The input function needs two things: the text (also called a character string) and the rule to read/interpret the values correctly. Therefore, the function has two parameters. The first parameter contains either the name of the character variable or directly the character string into quotes. The second parameter contains the name of the informat.

In the example below, we say that the original variable (x_char) should be read like text variable having up to 11 characters.

data char_to_num;
   x_char = '12345.12345';
   x_num  = input(x_char,$11.);
  *x_num  = input('12345.123456';,$11.)
  *x_num  = 12345.12345;
run;

2. From numeric to character

Now, we are gonna work with a numeric variable which has 11 digits/delimiter/minus signe including 5 for the decimal part (on the right of the delimiter).

We create a character variable with lenght 11 using the put function.

This put function has two parameters: the name of the numeric variable (or a numeric value) and the format.

In the example, the format is 11.5. It means that the value in the created character variable can have up to 11 characters including 5 for the decimal part.

If the numeric value contains more than 11 components, the system searches for the worth scenario. It will first reduce the number of digits. If it is not enough then it reduces the number digits for the integer part.

An alternative to 11.5 is in this case best11. format. If no number is specified in the best. format, it means best8. i.e. the system searches for the best possible answer within 8 digits/delimiter.

data num_to_char;
   y_num = 123.123;
   output;
   y_num = 12345.12345;
   output;
   y_num = .;
   output;
run;

data num_to_char;
   set num_to_char;
   length y_char1 y_char2 $11;
   y_char1 = put(y_num,11.6);
  *y_char1 = put(y_num,best11.);
  *y_char1 = put(12345.12345,11.6);
  *y_char1 = '12345.12345';
   
   y_char2 = put(y_num,best11.);

   if not missing(y_num) then y_char3=strip(put(y_num,11.6));
run;

Have a look at the slight difference between 11.6 and best11.. In both cases, blanks are added at the front of the string. So, think about using the strip function to remove them.

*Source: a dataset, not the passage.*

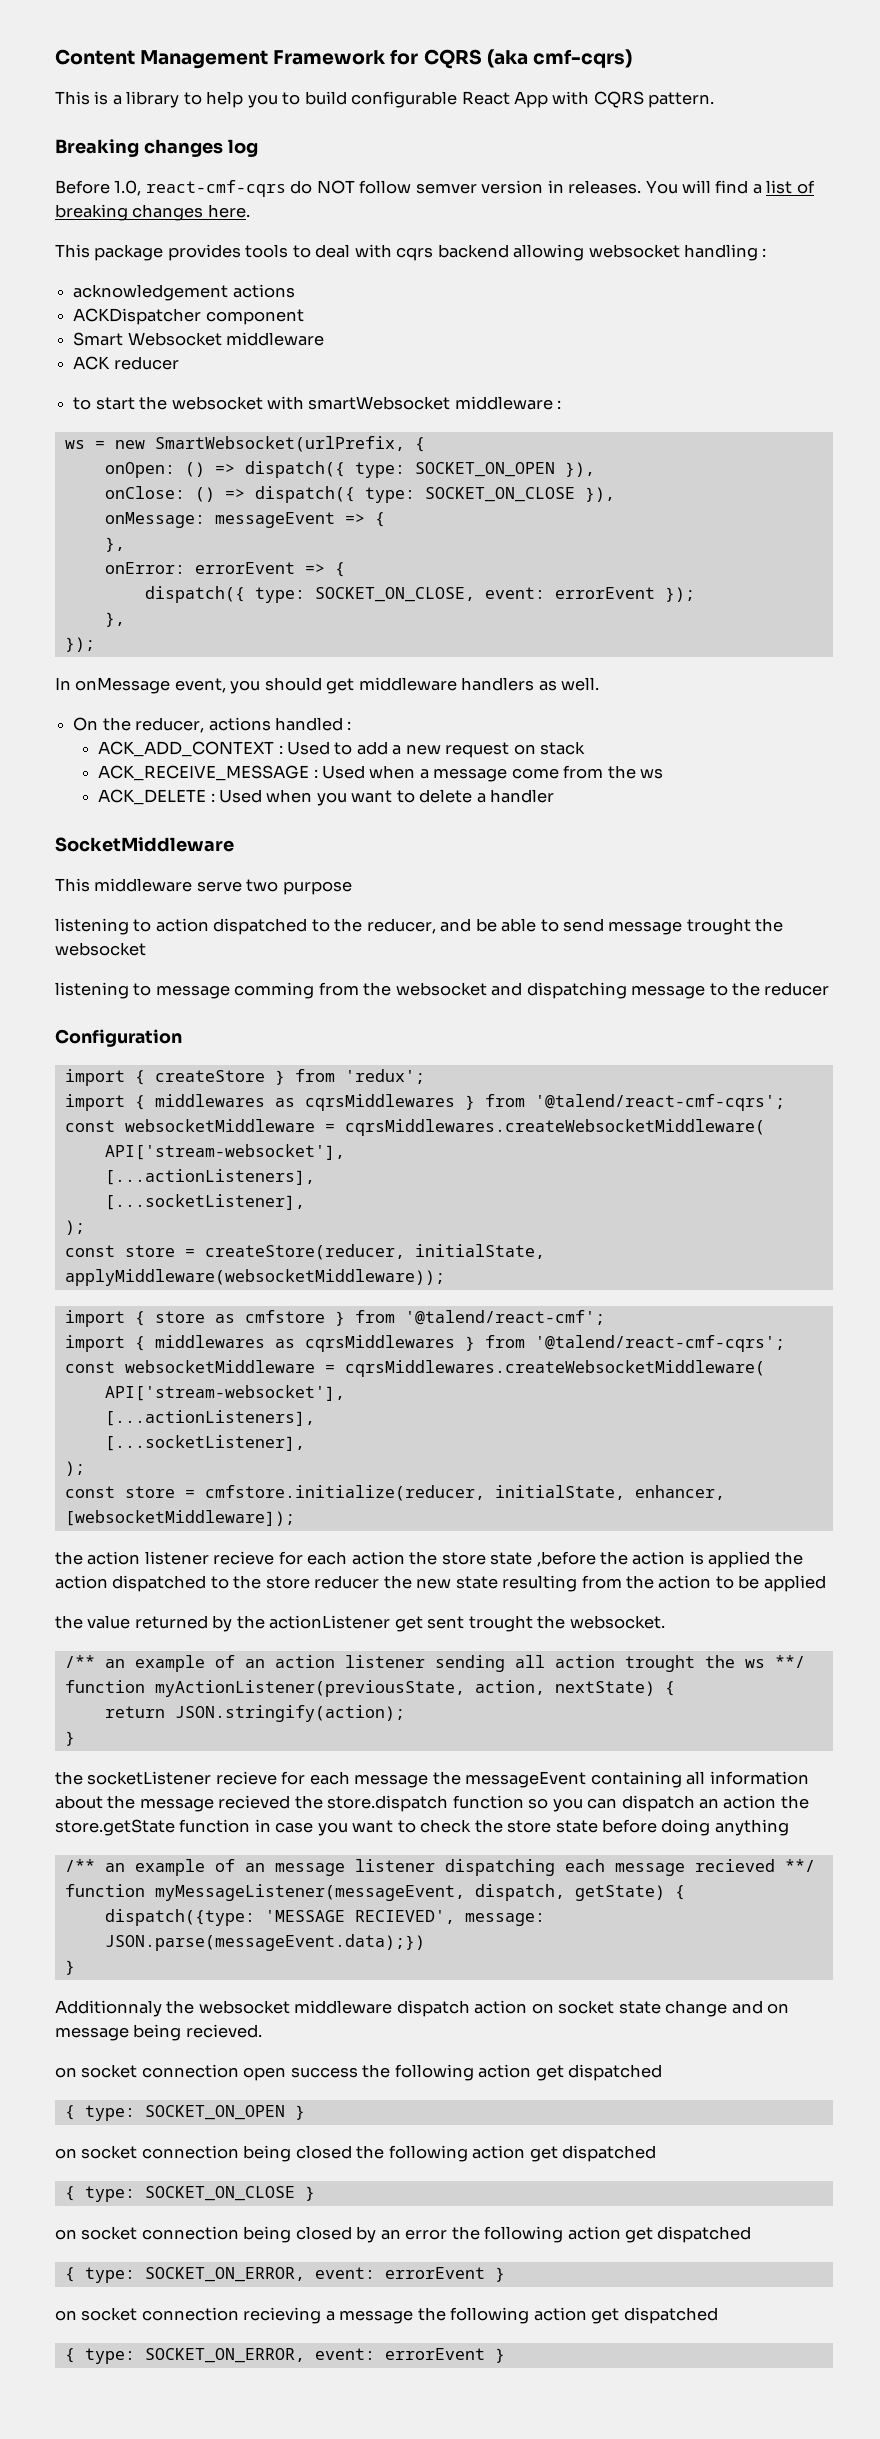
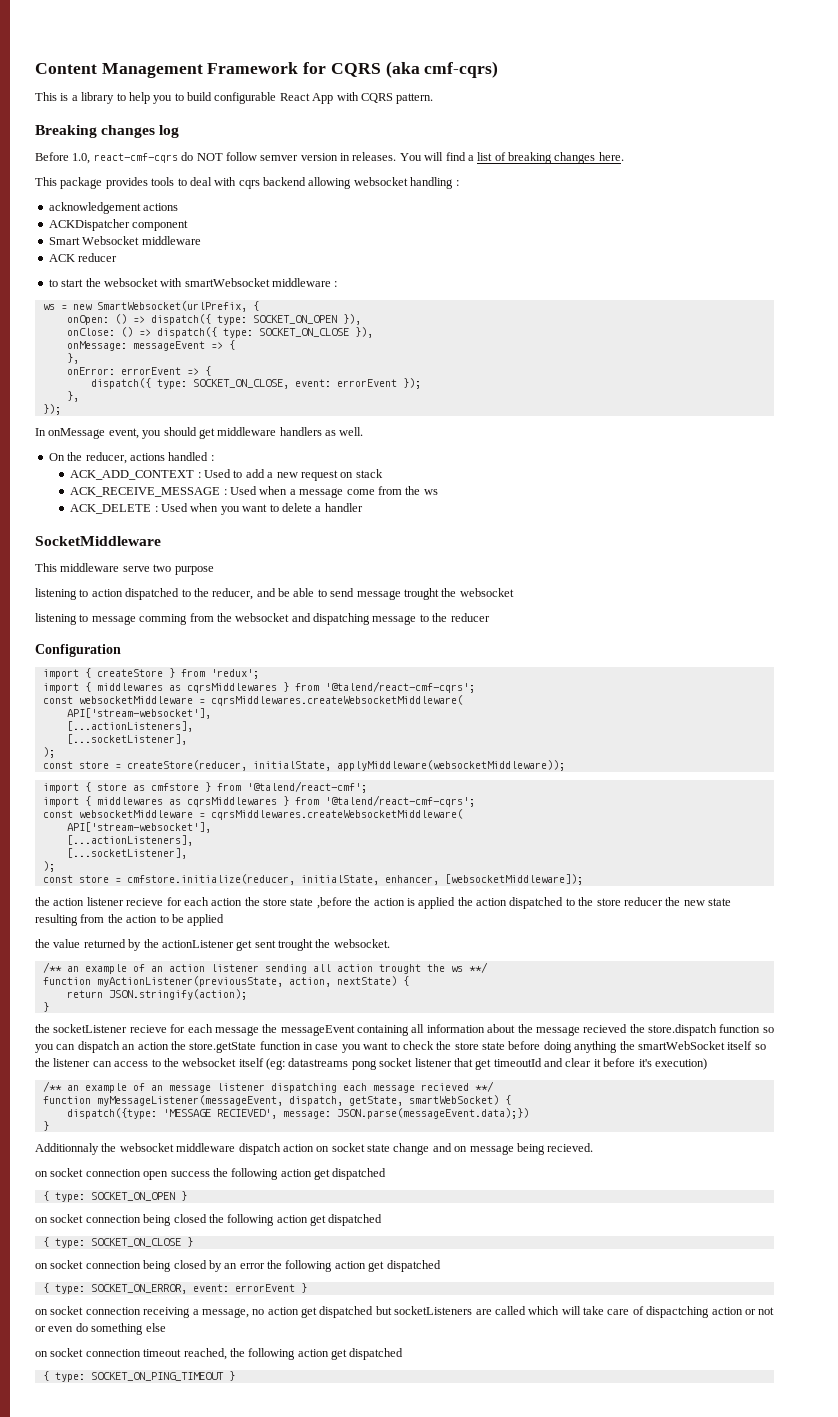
(789, 1827) none -> [619,1041,766,1050] [35,1058,707,1070] the smartWebSocket itself so the listener can access to the websocket itself (eg: datastreams pong socket listener that get timeoutId and clear it before it's execution)
[574,1885,665,1901] getState) -> [348,1095,499,1106] getState, smartWebSocket)
[243,2307,718,2324] [64,2348,485,2364] recieving a message the following action get dispatched // { type: SOCKET_ON_ERROR, event: errorEvent -> [143,1306,775,1318] [35,1323,166,1335] [35,1348,404,1360] [42,1371,224,1382] receiving a message, no action get dispatched but socketListeners are called which will take care of dispactching action or not or even do something else // on socket connection timeout reached, the following action get dispatched // { type: SOCKET_ON_PING_TIMEOUT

Furthermore, the dot of missing numeric variables is converted into a dot in the character and not a blank. To avoid the issue, you can apply the put function using conditions (if for example).

Don’t forget to define the length of any new character variable to avoid having unexpected truncated values.

How do you remember that the input function uses an informat? Well both input and informat words start with in. The put function does not start with in. Therefore it doesn’t use informat but format.

Bonus : how to add zeros at both ends of the text generated with the put function? You can use the z. format to replace spaces with zeros.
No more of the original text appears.